> **TASK OBJECTIVE**
Reproduce exactly, and nothing but, the lines between the one with "discount: 10% = 71.20 -> 10% = 71.50" and the end of the entries, both ends included.

*** DATASET Section Begins ***

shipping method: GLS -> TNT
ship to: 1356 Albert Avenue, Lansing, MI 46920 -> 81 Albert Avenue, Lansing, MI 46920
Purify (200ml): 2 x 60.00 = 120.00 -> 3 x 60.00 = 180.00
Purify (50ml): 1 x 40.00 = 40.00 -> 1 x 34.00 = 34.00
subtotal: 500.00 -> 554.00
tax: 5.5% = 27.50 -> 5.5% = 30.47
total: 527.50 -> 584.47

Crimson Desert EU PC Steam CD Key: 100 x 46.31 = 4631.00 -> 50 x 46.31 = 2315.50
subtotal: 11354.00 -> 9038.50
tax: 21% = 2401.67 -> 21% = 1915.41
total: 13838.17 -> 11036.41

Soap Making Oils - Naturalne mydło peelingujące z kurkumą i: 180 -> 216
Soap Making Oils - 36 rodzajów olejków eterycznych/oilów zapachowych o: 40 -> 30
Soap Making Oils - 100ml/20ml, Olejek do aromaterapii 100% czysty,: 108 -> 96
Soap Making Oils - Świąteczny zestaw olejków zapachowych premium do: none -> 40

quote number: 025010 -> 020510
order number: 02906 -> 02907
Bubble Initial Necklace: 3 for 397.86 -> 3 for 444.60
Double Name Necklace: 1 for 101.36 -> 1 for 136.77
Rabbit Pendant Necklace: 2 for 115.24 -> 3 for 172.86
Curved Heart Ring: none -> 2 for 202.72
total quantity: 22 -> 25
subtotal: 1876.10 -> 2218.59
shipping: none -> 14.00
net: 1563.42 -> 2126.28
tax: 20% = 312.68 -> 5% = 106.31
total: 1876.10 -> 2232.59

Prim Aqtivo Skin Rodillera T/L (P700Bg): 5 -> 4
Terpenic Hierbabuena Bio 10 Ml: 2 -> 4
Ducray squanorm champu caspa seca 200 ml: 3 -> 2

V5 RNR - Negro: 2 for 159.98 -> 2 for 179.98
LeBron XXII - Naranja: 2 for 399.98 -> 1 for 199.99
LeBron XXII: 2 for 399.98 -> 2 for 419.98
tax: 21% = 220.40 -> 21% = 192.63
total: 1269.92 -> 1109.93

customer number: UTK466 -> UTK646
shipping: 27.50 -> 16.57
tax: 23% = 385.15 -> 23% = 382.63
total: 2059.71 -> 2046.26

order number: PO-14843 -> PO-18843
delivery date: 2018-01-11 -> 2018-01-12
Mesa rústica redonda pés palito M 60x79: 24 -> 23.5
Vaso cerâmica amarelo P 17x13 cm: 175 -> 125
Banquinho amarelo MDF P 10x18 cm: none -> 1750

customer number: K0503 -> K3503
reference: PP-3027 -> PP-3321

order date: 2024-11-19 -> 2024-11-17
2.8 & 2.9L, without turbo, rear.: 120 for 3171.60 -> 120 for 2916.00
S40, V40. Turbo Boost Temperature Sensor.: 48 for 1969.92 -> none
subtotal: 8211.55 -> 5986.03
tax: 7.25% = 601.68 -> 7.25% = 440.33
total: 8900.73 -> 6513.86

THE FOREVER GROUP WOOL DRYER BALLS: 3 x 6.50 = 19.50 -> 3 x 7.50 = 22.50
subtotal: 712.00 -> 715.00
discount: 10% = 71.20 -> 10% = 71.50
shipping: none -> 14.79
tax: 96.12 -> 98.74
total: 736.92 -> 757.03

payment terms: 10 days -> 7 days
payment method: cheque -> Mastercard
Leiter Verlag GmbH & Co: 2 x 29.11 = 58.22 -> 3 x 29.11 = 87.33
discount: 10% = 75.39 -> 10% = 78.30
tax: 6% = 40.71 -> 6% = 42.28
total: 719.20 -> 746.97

*** DATASET Section Ends ***

> **OUTPUT FOR THIS TASK**
discount: 10% = 71.20 -> 10% = 71.50
shipping: none -> 14.79
tax: 96.12 -> 98.74
total: 736.92 -> 757.03

payment terms: 10 days -> 7 days
payment method: cheque -> Mastercard
Leiter Verlag GmbH & Co: 2 x 29.11 = 58.22 -> 3 x 29.11 = 87.33
discount: 10% = 75.39 -> 10% = 78.30
tax: 6% = 40.71 -> 6% = 42.28
total: 719.20 -> 746.97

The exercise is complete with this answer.